So here's the bad news about mortgage foreclosures......
Foreclosure filings rose 9 percent from June to July and surged 93 percent over the same period last year, with Nevada, Georgia and Michigan accounting for the highest foreclosure rates nationwide, a research firm said Tuesday.
...The figures are the latest measure of the ailing housing market, which has seen defaults and foreclosures soar as financially strapped borrowers have failed to make payments or find buyers.
In all, 179,599 foreclosure filings were reported during July, up from 92,845 in the year-ago month, according to Irvine-based RealtyTrac Inc.
"While 43 states experienced year-over-year increases in foreclosure activity, just five states.... California, Florida, Michigan, Ohio and Georgia.... accounted for more than half of the nation's total foreclosure filings," RealtyTrac Chief Executive James J. Saccacio said.Link
We should probably ask why this is happening. Right? The Yahoo piece saves the 'why' for the last paragraph....
Loan types seeing higher delinquencies and defaults in general are home equity loans or second mortgages used to cover a downpayment, subprime loans to people with shaky credit histories, and Alt-A loans, which can include interest-only and adjustable rate mortgages sold with little or no documentation.
Home equity loans, because the interest rates used to be 3.75 and 4% and now mine, for example, is 8.25%. Covering a down payment, because the borrowed money was often times used to finance another real estate venture. Subprime loans, we'll get to this later. Alt-A loans(for those who like to gamble) interest only and adjustables, ARM's.
It used to be against the rules to finance a construction or real estate project with borrowed money as collateral. Within the last few years I've been told in a seminar that I can get 107% of the value with nothing down. Now it's probably more.
I submit that a good portion of what has happened is a direct result of deregulating the big three: insurance, banking and brokering, so that each could sell one anothers "products". It was a more free market approach to shuffling paper. More layering of people collecting more and higher fees. Fewer checks and balances. Lower thresholds. You know, let the market work its magic. Less restricted and free to fill those demands.
Conservatives I've listened to, predictably, blame most of this on the buyer's unscrupulousness when applying for money. There is, of course, some truth in that, only it's not the whole or even the half of the problem.
It is the job of the lender to make sure the loan they are making is copestetic. But with loan brokers who are only in it for the fees and then quickly sell the mortgages to others...why would they care if the loans went sour?

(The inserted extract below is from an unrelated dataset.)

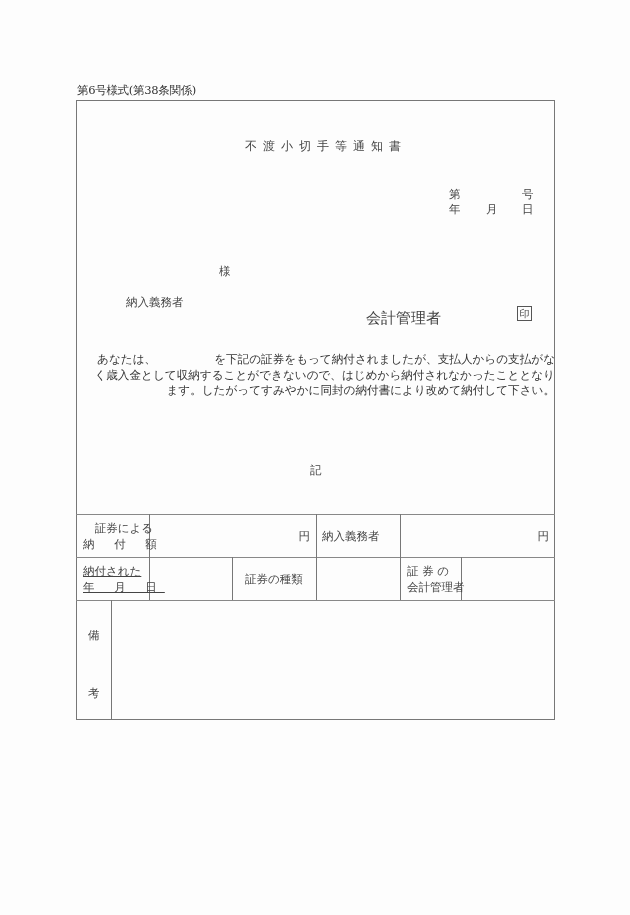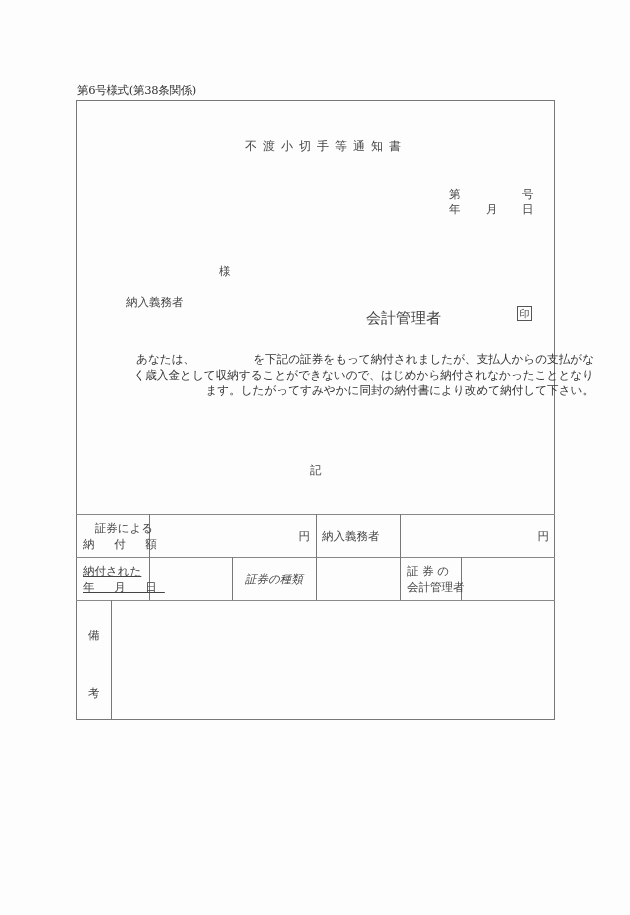"あなたは、" .body-text { margin-left: 39px -> none }
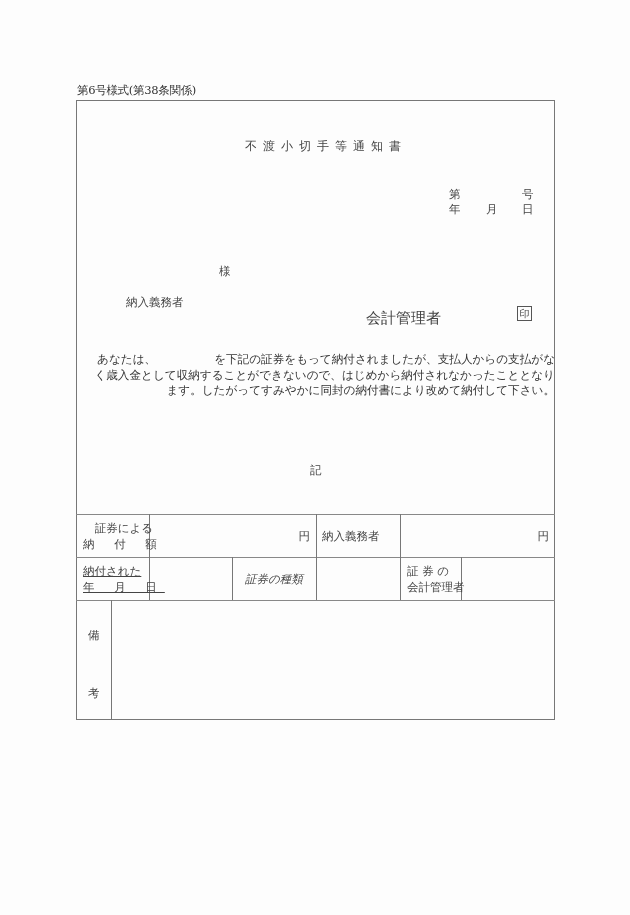"証券の種類" div.cell-text { font-style: italic -> none }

But you see....they were given an incentive to cheat, as it were. That's what deregulation usually brings with it, an incentive to cheat. Fewer checks, more paper shufflers, less oversight, lower thresholds.
The very reason conservatives love deregulation so much is because it gives more opportunities to cheat and game. I mean, consider the Rubber Stamper Republicans in Congress who refused to "regulate" the Codpiece through oversight. It just gave him more opportunity to cheat, opportunity he took full advantage of. Same thing with the people responsible for money dealings.
It is a fact that there are only so many people who can buy and own a home, yes, birth rate, yes, immigrants, yes.....but it still remains...the "market" is only so big and attempting to force the market bigger brings risk. What deregulation does, I think, is artificially inflate the market through players gaming the 'fewer rules, less checks,' system.
In my view there should be a call to stiffen regulations, you know, stifle that free market paper shuffling a bit more. Conservatives, perhaps, would like to have Commander Guy declare the mortgage applicants "enemy combatants" and then float a new IPO, with totally borrowed, government guaranteed money of course, in order to fill the new demand for detention centers and services, followed by the awarding by The Dick of a no-bid contract and then later, after the demand lessened for detention centers and services, they would call for government tax dollars to prop up their failed "vital to national security interests" enterprise. Something like that.
Oh and by the way...gotta love those 39 year house mortgages I'm seeing and in addition, what I believe will be the next big thing to come along where folks will ask the question, "I wonder why they let them do that?"...... it comes with it's own brand name too..... Reverse Mortgages....watch for those in a news story coming your way...news stories that might include the word 'fraud' in them. Just sayin'.